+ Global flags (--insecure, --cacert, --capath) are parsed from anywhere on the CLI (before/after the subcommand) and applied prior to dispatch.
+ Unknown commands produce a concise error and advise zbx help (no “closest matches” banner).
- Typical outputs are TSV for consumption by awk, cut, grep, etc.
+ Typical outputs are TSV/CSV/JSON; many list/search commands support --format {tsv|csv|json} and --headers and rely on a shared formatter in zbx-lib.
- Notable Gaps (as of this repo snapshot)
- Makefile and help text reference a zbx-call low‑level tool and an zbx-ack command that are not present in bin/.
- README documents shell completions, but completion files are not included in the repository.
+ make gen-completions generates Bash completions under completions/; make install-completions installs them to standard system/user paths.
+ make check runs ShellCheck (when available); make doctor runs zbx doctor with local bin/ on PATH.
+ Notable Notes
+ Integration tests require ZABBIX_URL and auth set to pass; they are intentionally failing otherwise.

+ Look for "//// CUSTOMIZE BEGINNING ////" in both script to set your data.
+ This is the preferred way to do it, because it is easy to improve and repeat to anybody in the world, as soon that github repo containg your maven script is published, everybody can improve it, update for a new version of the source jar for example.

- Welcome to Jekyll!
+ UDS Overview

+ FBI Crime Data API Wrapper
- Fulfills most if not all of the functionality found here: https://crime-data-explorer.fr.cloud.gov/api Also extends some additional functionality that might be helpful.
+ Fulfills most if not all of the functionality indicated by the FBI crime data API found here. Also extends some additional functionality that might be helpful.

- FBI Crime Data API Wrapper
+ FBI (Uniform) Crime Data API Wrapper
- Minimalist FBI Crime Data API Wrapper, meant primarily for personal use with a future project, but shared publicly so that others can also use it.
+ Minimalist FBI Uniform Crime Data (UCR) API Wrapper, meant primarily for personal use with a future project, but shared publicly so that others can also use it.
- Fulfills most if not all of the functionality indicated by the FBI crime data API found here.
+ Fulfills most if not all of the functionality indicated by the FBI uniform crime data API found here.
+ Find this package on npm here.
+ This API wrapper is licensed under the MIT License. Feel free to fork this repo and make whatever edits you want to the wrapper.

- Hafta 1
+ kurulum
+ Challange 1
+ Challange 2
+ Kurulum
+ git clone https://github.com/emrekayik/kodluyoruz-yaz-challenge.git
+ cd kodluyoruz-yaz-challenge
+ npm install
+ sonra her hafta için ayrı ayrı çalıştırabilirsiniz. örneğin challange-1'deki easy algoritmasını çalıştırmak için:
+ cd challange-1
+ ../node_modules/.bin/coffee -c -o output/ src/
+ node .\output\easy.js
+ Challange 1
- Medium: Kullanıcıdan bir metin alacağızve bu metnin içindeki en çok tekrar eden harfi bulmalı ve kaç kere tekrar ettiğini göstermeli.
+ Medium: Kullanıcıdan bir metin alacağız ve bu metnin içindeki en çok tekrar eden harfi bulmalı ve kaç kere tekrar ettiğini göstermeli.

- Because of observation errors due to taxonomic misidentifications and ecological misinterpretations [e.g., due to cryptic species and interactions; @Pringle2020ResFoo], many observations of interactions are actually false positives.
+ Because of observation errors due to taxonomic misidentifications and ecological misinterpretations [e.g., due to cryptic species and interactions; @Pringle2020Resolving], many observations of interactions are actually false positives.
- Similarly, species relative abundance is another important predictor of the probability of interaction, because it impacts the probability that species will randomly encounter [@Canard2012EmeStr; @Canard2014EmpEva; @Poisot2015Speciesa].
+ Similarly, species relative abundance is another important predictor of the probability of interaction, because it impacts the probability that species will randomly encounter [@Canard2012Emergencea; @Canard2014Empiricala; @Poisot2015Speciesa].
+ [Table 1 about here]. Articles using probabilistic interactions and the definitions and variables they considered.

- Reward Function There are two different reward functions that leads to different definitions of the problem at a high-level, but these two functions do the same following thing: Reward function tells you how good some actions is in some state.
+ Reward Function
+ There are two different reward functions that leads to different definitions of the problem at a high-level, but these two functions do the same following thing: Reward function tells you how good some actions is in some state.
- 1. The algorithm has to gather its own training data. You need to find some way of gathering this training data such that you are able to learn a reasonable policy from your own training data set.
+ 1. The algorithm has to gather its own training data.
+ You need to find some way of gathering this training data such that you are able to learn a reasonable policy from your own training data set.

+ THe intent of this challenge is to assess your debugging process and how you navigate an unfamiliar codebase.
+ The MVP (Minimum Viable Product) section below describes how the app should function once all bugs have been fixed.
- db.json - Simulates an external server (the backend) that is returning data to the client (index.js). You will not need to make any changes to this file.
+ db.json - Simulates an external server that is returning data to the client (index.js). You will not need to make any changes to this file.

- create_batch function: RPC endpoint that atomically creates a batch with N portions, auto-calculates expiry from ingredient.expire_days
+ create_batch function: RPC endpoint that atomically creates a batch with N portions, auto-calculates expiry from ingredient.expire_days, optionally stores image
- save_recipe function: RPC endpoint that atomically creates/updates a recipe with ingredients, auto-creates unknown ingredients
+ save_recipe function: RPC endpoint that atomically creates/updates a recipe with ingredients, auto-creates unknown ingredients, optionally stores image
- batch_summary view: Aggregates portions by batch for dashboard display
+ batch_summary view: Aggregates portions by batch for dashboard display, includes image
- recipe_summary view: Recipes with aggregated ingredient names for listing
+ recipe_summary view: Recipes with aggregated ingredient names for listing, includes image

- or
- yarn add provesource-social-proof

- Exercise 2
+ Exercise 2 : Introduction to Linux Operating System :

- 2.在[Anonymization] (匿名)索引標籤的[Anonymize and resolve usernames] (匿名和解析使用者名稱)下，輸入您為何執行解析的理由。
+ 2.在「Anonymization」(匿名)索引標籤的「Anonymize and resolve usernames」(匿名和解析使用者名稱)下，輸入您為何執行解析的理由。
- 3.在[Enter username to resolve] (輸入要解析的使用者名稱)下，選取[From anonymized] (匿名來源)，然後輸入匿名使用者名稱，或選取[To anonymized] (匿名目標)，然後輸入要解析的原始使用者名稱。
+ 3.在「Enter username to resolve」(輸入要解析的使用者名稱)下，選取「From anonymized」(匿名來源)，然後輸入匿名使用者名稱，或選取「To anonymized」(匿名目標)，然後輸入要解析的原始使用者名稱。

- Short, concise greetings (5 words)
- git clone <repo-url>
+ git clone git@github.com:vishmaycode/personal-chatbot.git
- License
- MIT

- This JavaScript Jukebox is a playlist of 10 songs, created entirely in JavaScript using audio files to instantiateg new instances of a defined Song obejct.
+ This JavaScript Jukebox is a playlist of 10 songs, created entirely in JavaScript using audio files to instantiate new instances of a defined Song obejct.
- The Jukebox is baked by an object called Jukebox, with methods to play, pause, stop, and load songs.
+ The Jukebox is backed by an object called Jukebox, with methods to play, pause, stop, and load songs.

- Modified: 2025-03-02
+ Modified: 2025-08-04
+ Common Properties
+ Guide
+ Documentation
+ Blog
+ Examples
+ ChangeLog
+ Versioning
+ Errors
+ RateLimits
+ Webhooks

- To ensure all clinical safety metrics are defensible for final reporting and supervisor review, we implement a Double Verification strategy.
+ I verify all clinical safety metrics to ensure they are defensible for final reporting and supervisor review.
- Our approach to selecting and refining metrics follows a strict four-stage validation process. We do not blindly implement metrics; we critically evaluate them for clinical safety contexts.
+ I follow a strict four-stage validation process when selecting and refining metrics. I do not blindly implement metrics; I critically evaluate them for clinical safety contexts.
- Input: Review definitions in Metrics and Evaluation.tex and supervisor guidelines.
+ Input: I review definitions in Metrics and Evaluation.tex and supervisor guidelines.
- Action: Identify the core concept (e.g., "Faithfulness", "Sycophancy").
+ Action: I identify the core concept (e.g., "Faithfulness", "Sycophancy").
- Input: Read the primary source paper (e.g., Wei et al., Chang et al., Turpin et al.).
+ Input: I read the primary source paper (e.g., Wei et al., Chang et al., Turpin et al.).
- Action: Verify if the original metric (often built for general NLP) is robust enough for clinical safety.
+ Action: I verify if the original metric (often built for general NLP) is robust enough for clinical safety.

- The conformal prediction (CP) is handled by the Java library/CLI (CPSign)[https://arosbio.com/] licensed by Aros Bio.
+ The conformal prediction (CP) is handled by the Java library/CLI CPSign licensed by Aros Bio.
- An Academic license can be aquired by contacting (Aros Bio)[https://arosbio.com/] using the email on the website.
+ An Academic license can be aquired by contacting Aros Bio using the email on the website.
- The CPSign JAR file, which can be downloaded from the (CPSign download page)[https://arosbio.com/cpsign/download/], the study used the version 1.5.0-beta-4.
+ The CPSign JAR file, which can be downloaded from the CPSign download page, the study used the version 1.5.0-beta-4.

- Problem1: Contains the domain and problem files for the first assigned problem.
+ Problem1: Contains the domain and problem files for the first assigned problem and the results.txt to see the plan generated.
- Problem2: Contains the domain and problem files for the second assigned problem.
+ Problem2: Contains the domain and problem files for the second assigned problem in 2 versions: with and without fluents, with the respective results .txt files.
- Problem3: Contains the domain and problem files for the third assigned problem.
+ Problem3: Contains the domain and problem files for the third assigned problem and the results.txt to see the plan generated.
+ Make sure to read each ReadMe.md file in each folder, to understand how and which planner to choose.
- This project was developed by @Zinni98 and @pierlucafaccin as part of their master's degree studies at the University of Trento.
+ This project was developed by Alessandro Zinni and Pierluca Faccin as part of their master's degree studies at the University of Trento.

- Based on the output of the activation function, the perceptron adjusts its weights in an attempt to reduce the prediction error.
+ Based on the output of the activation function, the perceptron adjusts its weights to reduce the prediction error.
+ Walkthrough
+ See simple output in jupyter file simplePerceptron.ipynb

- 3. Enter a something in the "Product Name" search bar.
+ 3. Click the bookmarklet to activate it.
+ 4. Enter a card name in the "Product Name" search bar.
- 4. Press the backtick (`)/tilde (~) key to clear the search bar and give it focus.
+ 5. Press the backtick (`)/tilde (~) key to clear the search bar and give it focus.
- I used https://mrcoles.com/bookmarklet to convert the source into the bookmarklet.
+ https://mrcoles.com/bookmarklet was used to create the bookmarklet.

-*-*-

*TASK*
Filter the data above down to lines with the word "changes", and copy them.

*SOLUTION BELOW*
- db.json - Simulates an external server (the backend) that is returning data to the client (index.js). You will not need to make any changes to this file.
+ db.json - Simulates an external server that is returning data to the client (index.js). You will not need to make any changes to this file.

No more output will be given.